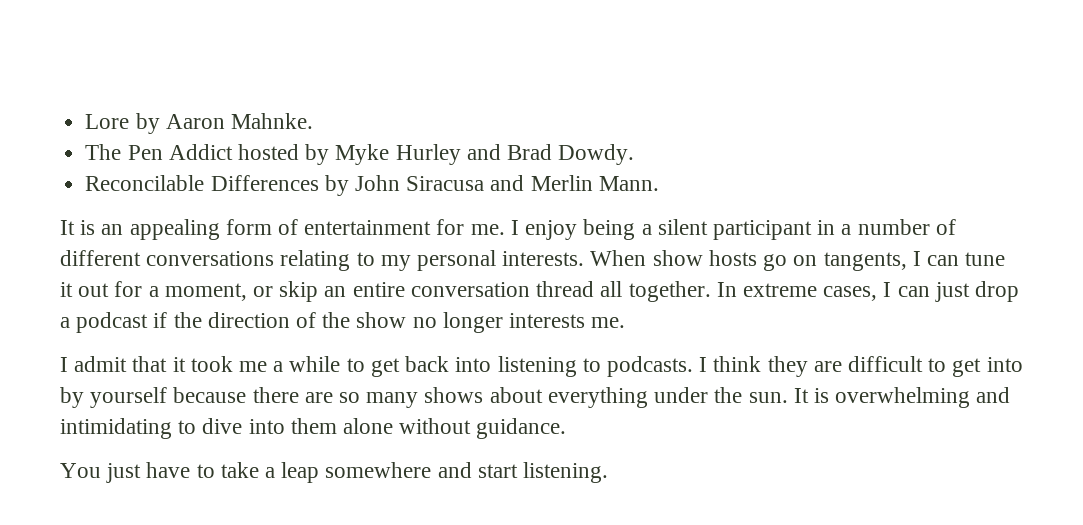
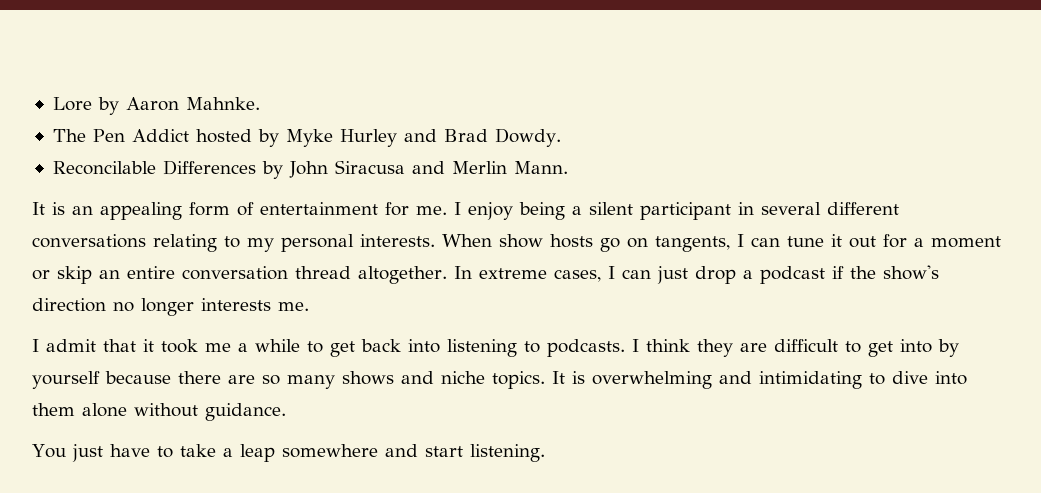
[841,219,956,235] a number of -> [761,202,821,215] several
[164,283,247,301] moment, -> [931,236,1001,248] moment
[600,281,711,302] all together. -> [358,266,447,284] altogether.
[207,312,407,328] direction of the show -> [882,265,939,280] [32,298,106,312] show's direction
[489,387,788,408] about everything under the sun. -> [401,371,545,389] and niche topics.

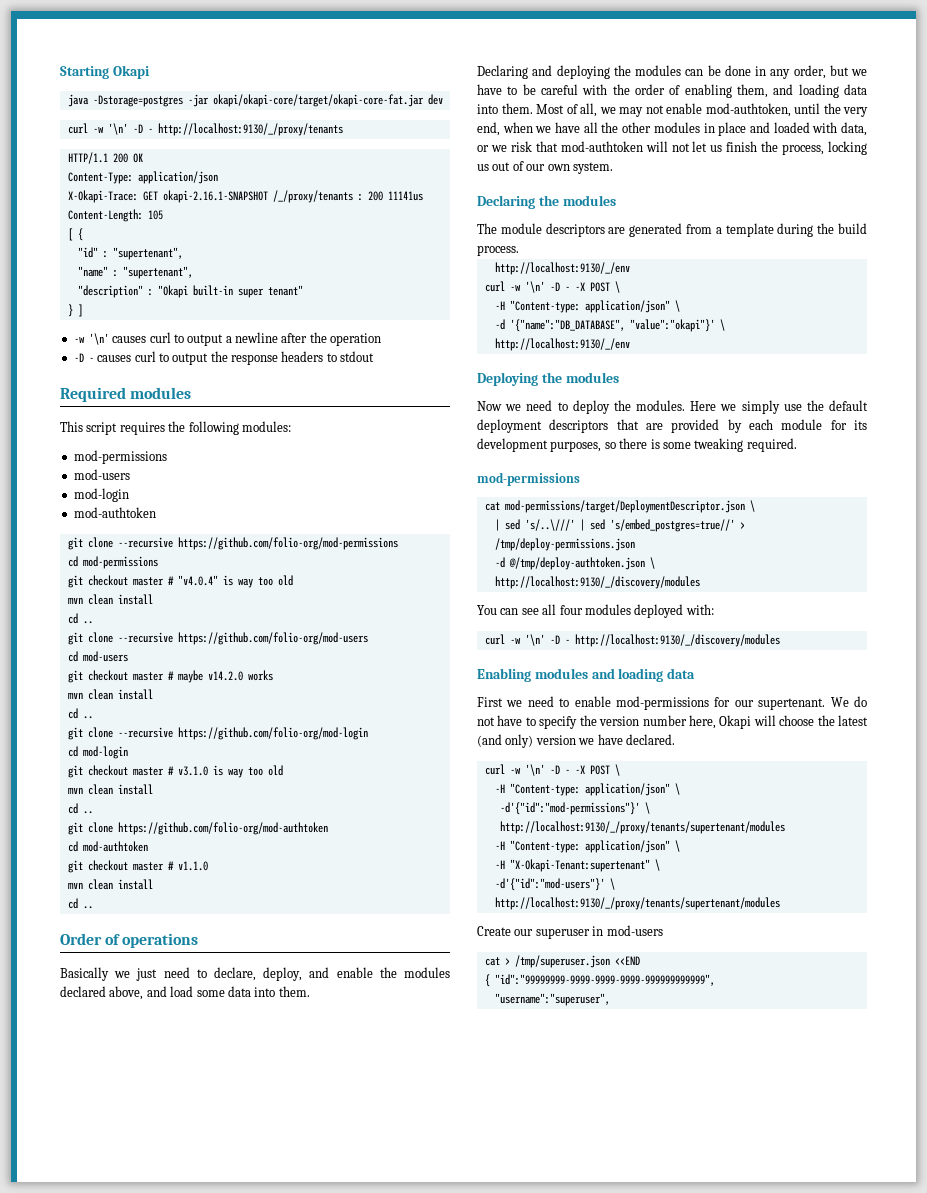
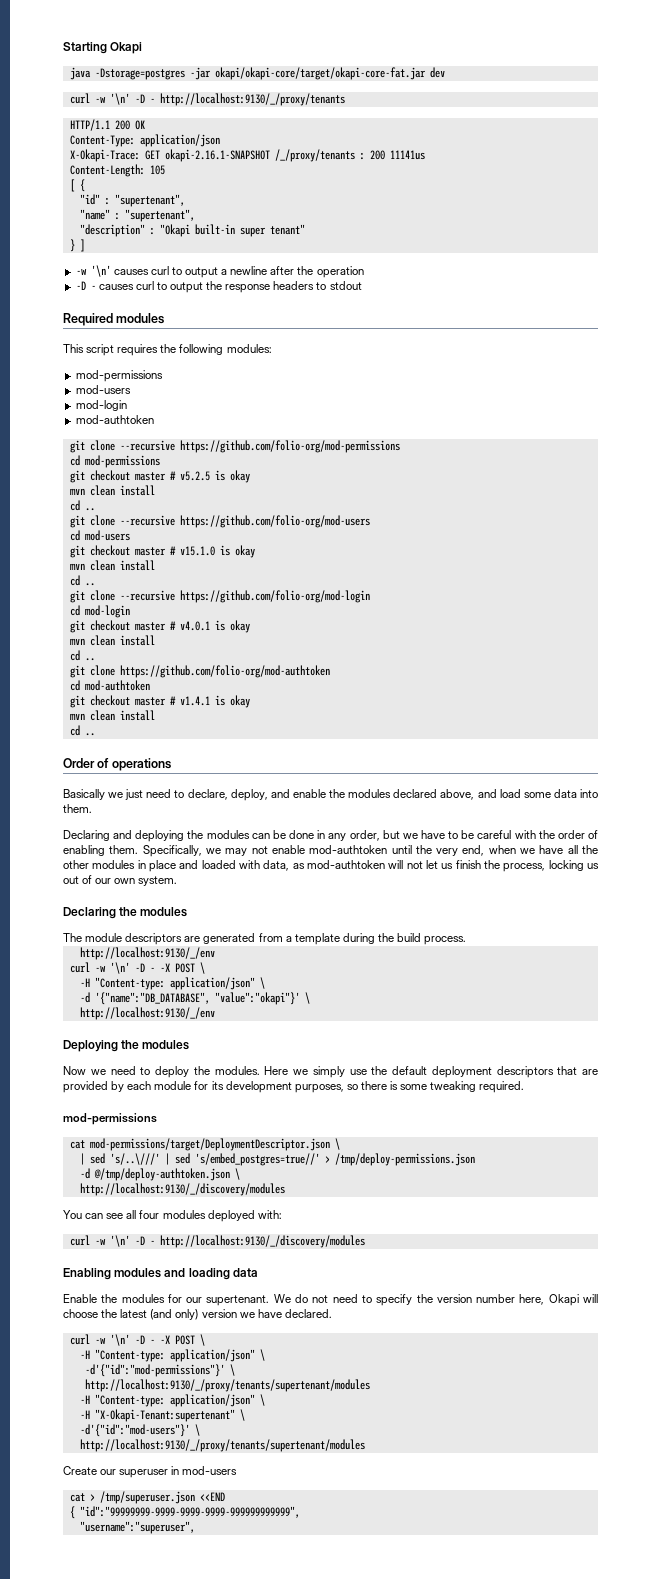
[177,575,293,588] "v4.0.4" is way too old -> [179,470,250,483] v5.2.5 is okay
[177,670,273,683] maybe v14.2.0 works -> [179,545,255,558] v15.1.0 is okay
[177,765,283,778] v3.1.0 is way too old -> [179,620,250,633] v4.0.1 is okay
[177,861,208,871] v1.1.0 -> [179,695,250,708] v1.4.1 is okay
[737,84,867,98] [477,103,597,117] them, and loading data into them. Most of all, -> [109,845,202,857] them. Specifically,
[705,103,791,117] mod-authtoken, -> [309,845,388,854] mod-authtoken
[477,141,558,152] or we risk that -> [292,863,305,869] as
[477,696,709,710] First we need to enable mod-permissions -> [63,1294,165,1303] Enable the modules
[497,715,523,726] have -> [332,1294,358,1303] need

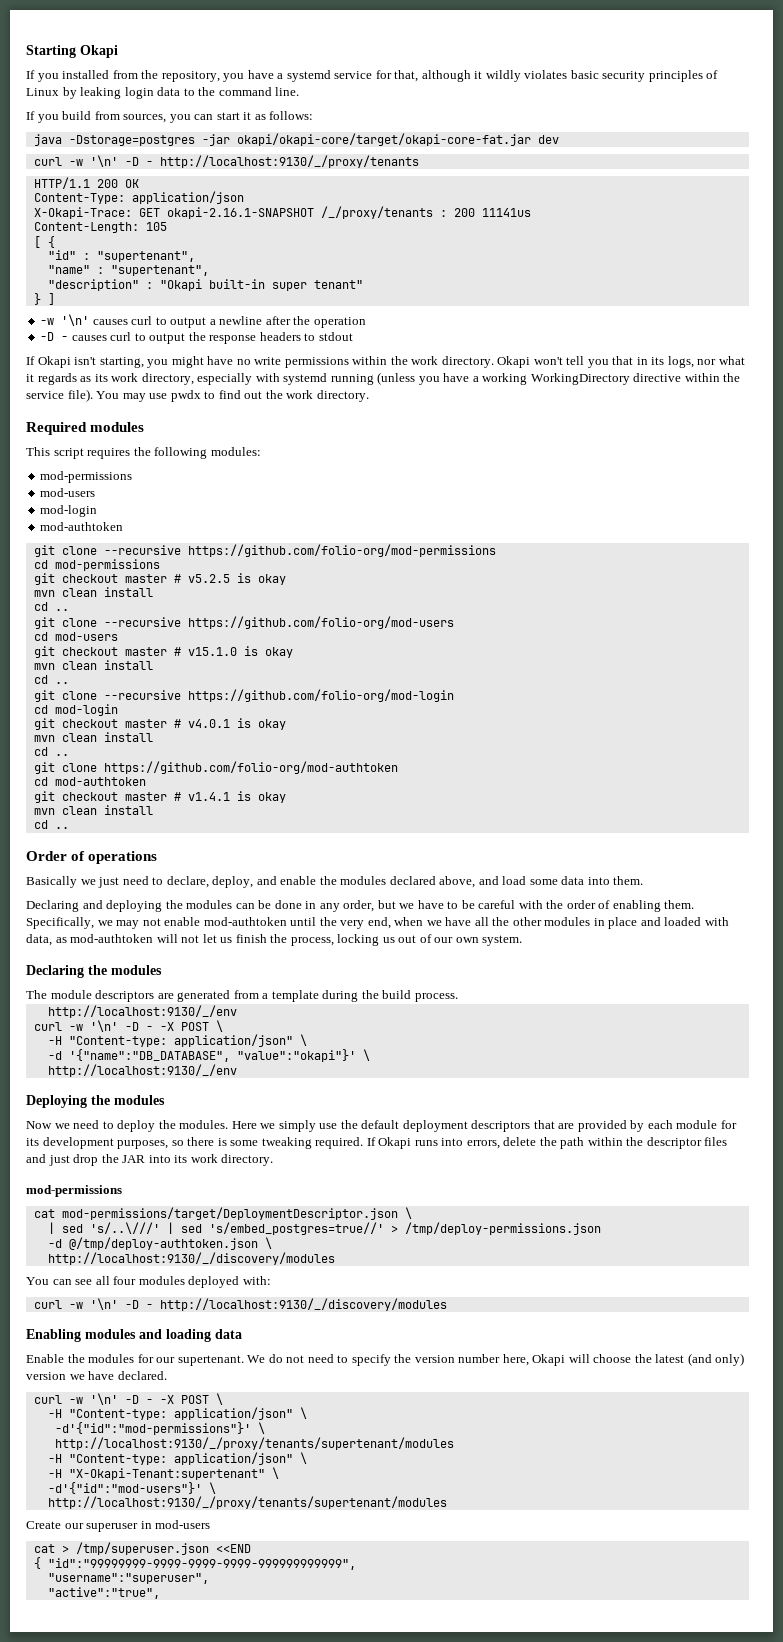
(143, 48) none -> [26,70,719,82] [26,87,300,99] [26,111,314,123] // If you installed from the repository, you have a systemd service for that, although it wildly violates basic security principles of Linux by leaking login data to the command line. // If you build from sources, you can start it as follows:
(362, 285) none -> [26,356,745,368] [26,372,741,385] [26,389,369,402] // If Okapi isn't starting, you might have no write permissions within the work directory. Okapi won't tell you that in its logs, nor what it regards as its work directory, especially with systemd running (unless you have a working WorkingDirectory directive within the service file). You may use pwdx to find out the work directory.
(525, 1087) none -> [366,1137,728,1149] [26,1154,274,1166] If Okapi runs into errors, delete the path within the descriptor files and just drop the JAR into its work directory.
(195, 1527) none -> [47,1587,160,1599] // "active":"true",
----------
→ EXERCISE AIM:
Look in the material above for the line with "[177,861,208,871] v1.1.0 ->" and the line with "[477,141,558,152] or we", and transcribe exactly those lines and all lines between them, nothing more.

→ PROBLEM SOLUTION:
[177,861,208,871] v1.1.0 -> [179,695,250,708] v1.4.1 is okay
[737,84,867,98] [477,103,597,117] them, and loading data into them. Most of all, -> [109,845,202,857] them. Specifically,
[705,103,791,117] mod-authtoken, -> [309,845,388,854] mod-authtoken
[477,141,558,152] or we risk that -> [292,863,305,869] as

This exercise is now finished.